Our CRUW3D dataset contains about 66K frames of synchronized camera, radar, and LiDAR data under various driving scenarios with different lighting conditions. Approximately 70% of the data are captured in normal driving scenarios with good lighting conditions. The rest 30% are captured in adverse lighting conditions, e.g., nighttime, or strong lighting. Some data statistics are shown in Table 3. Among all the data frames, we annotate 19K frames in the training set, and 10K frames in the testing set. We use this setting for all the experiments mentioned in Section 4.

As for the annotations for the CRUW3D dataset, we analyze the different distributions of our labeled objects in Figure 4, including the number of 3D bounding boxes, number of 3D object trajectories, object depths, object azimuth angles, and object dimensions.

Object Class Distribution

For the 5 object categories (i.e., pedestrian, car, van, truck, and bus) we are interested in, pedestrian and car are two dominant categories, as shown in Figure 4 (a) and (b), which reasonably reflects the actual object class distribution in real driving scenarios.

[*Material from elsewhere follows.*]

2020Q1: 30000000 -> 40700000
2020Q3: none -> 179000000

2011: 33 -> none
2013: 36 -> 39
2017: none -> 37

Object Location Distribution

First, we analyze the depth distribution of the 3D bounding boxes in Figure 4 (c), where object depth represents the distance between LiDAR and the center of a 3D bounding box along LiDAR’s $x$ -axis. Here, most annotated 3D bounding boxes are distributed within 0 – 40 meters. Besides, we also analyze object azimuth angle distribution in Figure 4 (d). Most labels fall into the range between $-$ 50^∘ to 50^∘, which is the overlapped region for three sensor modalities.

Object Size Distribution

Figure 4 (e) shows the distribution of object length for different object classes, including pedestrian, car, truck, and bus. The distributions for pedestrians and cars are relatively concentrated, while those of trucks and buses are more spread.

Object Trajectory

We also record some statistics for that in Table3. Overall, there are 576 object trajectories, including 397 trajectories in the training set and 179 in the testing set. The average length of the object trajectories is 121 frames.

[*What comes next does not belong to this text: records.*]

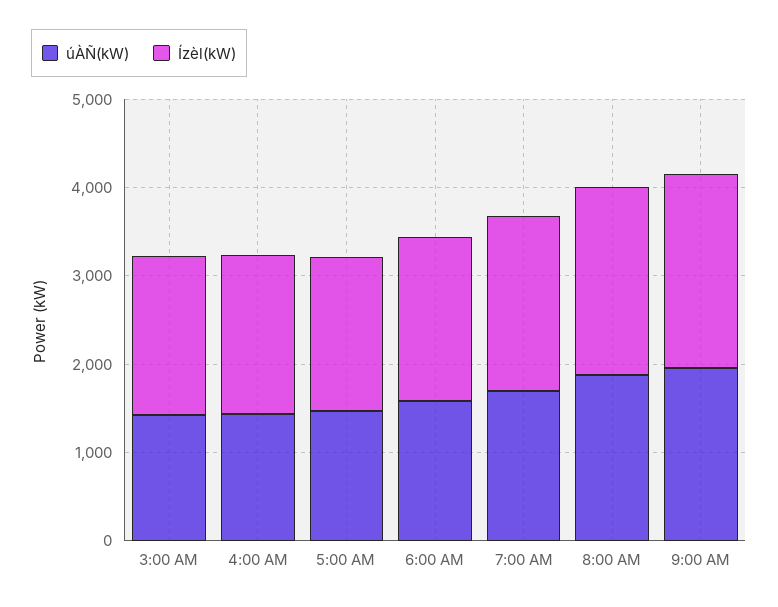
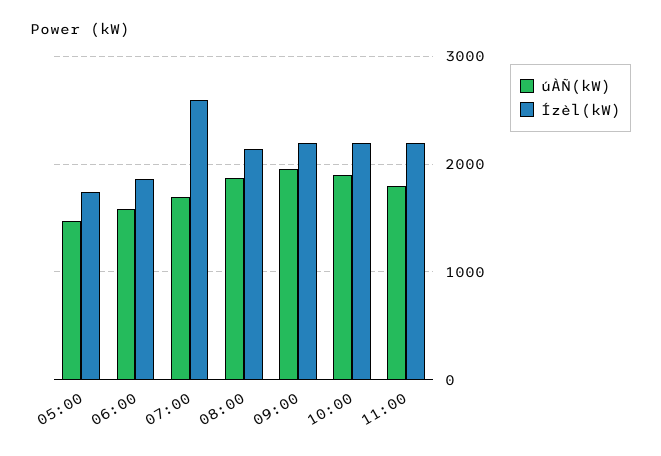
úÀÑ(kW), 3:00 AM: 1400 -> none
Ízèl(kW), 3:00 AM: 1800 -> none
úÀÑ(kW), 4:00 AM: 1400 -> none
Ízèl(kW), 4:00 AM: 1800 -> none
Ízèl(kW), 7:00 AM: 2000 -> 2600
úÀÑ(kW), 10:00: none -> 1900
Ízèl(kW), 10:00: none -> 2200
úÀÑ(kW), 11:00: none -> 1800
Ízèl(kW), 11:00: none -> 2200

3.5 Comparison with Related Datasets

We compare the CRUW3D dataset with some related datasets with radar sensors in Table 1. We discuss the dataset in different aspects, including sensor modalities, radar data format, driving scenarios, dataset scale, annotated object categories, annotation format, and public availability.

From Table 1, most related datasets, whose radar data format is RF tensor, do not provide 3D bounding box and trajectory annotations. Although the scale of our dataset is relatively small, we validate its scale with some baseline algorithms in the experimental results in Section 4. Nonetheless, we will continually collect and annotate data to expand the scale.

4 Baseline Experiments

In this section, we conduct a series of baseline experiments on our CRUW3D dataset, including camera-based 3D object detection, camera-based 3D object tracking, radar-based object detection, and a camera-radar fusion baseline. In the following experiments, we only consider pedestrian and car as our perception target classes.

4.1 Camera-Based 3D Object Detection

Monocular 3D object detection is pivotal for autonomous driving applications. Neural networks for 3D object detection extract images’ features and detect objects in the perspective view or BEV. We implement SMOKE [14] and DD3D [21] as baselines on our benchmark.

SMOKE is a single-stage 3D object detection method based on CenterNet [7]. Given an input image, it detects targeted objects’ 3D centers projected on the image plane. However, this algorithm was originally designed for the KITTI dataset, whose 3D bounding box orientation only includes a yaw angle. We convert our quaternion-based orientation label for each bounding box to the yaw angle by ignoring the pitch and row, which assume the other rotation angles are negligible. Here, we use DLA-34 [34] as the backbone network for SMOKE during the implementation.

DD3D is built on top of another 2D object detector, named FCOS [26]. It uses a large-scale depth dataset DDAD15M to pre-train the network to obtain better depth-aware features from images, which achieves state-of-the-art among monocular 3D object detection methods. Here, we try two different backbone networks, i.e., DLA-34 [34] and V2-99 [12], during the implementation.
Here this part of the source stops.